Share your dilemmas and get honest opinions from other Mumsnetters.

C-Section and make-up?

222 replies

sailorcherries · 14/05/2017 21:24

I have a planned c-section on Tuesday and at our pre-op class and clinic visit the midwife mentioned that nail polish was okay, as long as it was pale/neutral, as was makeup.

I mentioned to OH that I planned on painting my nails a pale nude/pink colour and will be applying my normal make up in the morning before we go. He thinks I'm bonkers and cannot understand why I'd do it.

My normal routine is concealer (my hormonal skin is horrendous atm), a mineral powder foundation, eyebrows filled in lightly, mascara and lip balm. It's not ott but enough to stop me feeling self concious about spots when in public, nail polish helps me feel more together.
I hope that it will make me feel slightly more myself post birth and during the first visits from family.

Aibu in applying it before we go?
Would you apply it if you had the chance?
Am I being awfully vain (OH hasn't said this, just thinks makeup before an operation is bonkers)?

OP posts:
Fluffy24 · 15/05/2017 07:31

I didn't wear makeup as I wasn't allowed.

However in the end it was probably a good thing - hospital was really hot, I sweated like a pig and makeup wouldn't have been a good look.

Also, after having my first shower afterwards it was really nice to blow dry my hair and get dressed, like getting back to normal. If I wore makeup (I don't normally) then I'm sure that would also have contributed to a nice 'back to normal' feeling.

I know that there is no normal after having a baby but having been through a CS, catheters, unable to move, drips etc it was nice to feel human again.

So you might want to omit the makeup so you can relish the first time afterwards that you can put it on again!!

mummytime · 15/05/2017 07:42

I do love this thread
"My medical practitioners told me make up and neutral nail polish was okay"
"No that must be wrong my Doctor said..."
"Thats right I was also told..."
"Why don't you listen to your Doctors OP?"

Different hospitals and medical practitioners do things in different ways, have different equipment and different experience.

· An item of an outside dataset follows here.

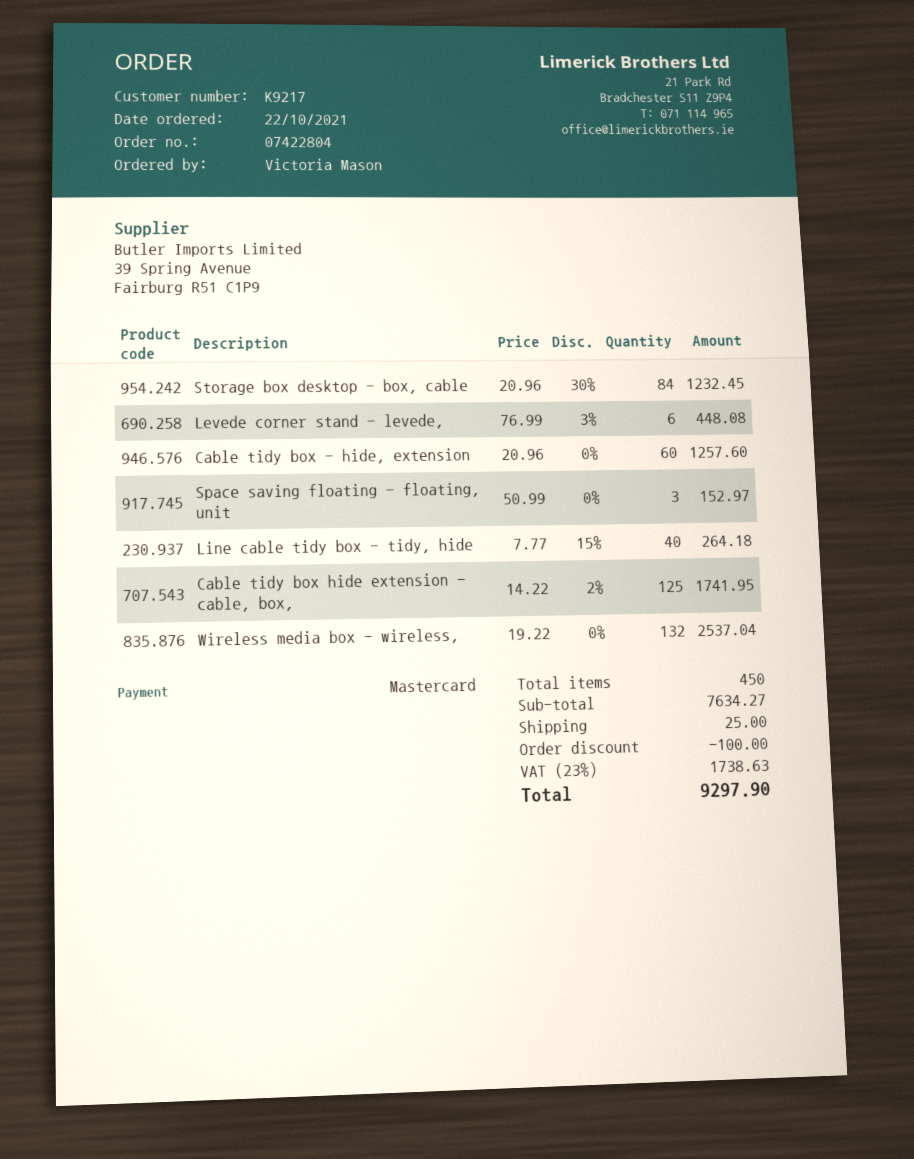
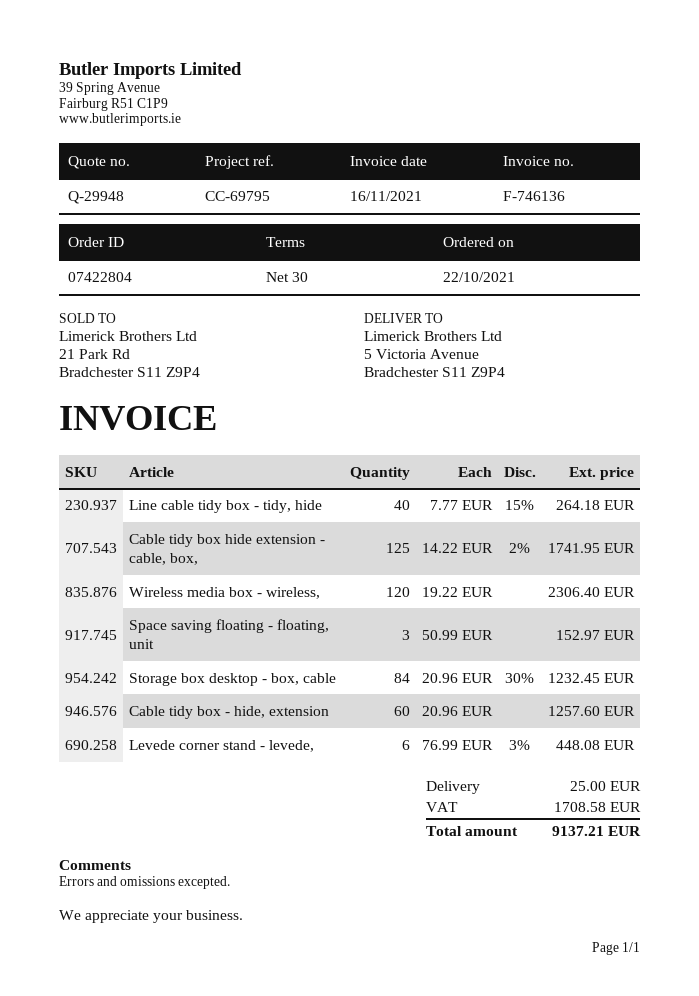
Wireless media box - wireless,: 132 x 19.22 = 2537.04 -> 120 x 19.22 = 2306.40
discount: 100.00 -> none
tax: 1738.63 -> 1708.58
total: 9297.90 -> 9137.21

And if she gets a change of anaesthetist on the day they can remove the nail polish - this is an elective and in my experience there is plenty of time for such minor adjustments (and what would they do in an emergency).

susiestripes · 15/05/2017 07:47

It seems anyone who wears makeup and enquires whether others did or if hospitals generally allow it, you are putting yourself before your baby, being selfish, have got your priorities wrong, risking precious newborn skin by potentially rubbing a trace of makeup on them...

Only on mumsnet, the place for parents 😂 full of judgemental people.

susiestripes · 15/05/2017 08:24

Pressed send too soon.

Women give up so much to pregnancy and many continue in the same vein to breastfeed.

Their body, sleep, work, hobbies, food and drink they enjoy, independence.

They deal with sickness, aches, pains, horrid conditions like SPD, GD, pre eclampsia, their body changing, sometimes surgery, being glued to a baby for weeks on end that can only settle on the breast.

The list is endless.

Not complaining at all, that's the way it is! They do it out of love and out of wanting a baby and wanting to be a mother.

God fucking forbid they want to put a bit of makeup on, paint their nails or blow dry their hair just to feel a little like themselves or look back on photographs and feel like they look nice.

If the hospital says no on safety grounds in theatre, that's one thing, but all this bull shit about priorities is just tearing another woman down and making her feel bad just because it's not what you would do.

Iamastonished · 15/05/2017 08:44

I just feel sad that so many women have so little confidence that they must wear make up all the time to feel good about themselves.

I do wear make-up, but not all of the time and wouldn't want to bothered with the faff of cleaning it off after a major operation. I guess I hate the thought of it clogging up my pores when I am hot and sweaty.

IrnBrufan · 15/05/2017 08:52

I had a section 8 weeks ago and the brought nail varnish removed into labour ward and told me to take it off as the put a clip thing on my finger and it couldn't read my pulse because of the varnish!

HildaOg · 15/05/2017 09:05

Iamastonished; it's not always lack of confidence, some people just like to look together at all times and makeup is a part of that. I'd no more leave the house without a bit of mascara and light foundation then I would with messy hair or unbrushed teeth.

newbian · 15/05/2017 09:23

susiestripes everyone can do what they want but no I don't think I'd like Clinique lipstick to be the first thing to touch my baby's skin.

I had ELCS for DD and I did have toenail polish on (they said it was allowed), didn't even consider wearing makeup. I actually limited wearing makeup when she was very small and didn't wear perfume for almost a year because I was breastfeeding and didn't want it getting in her mouth.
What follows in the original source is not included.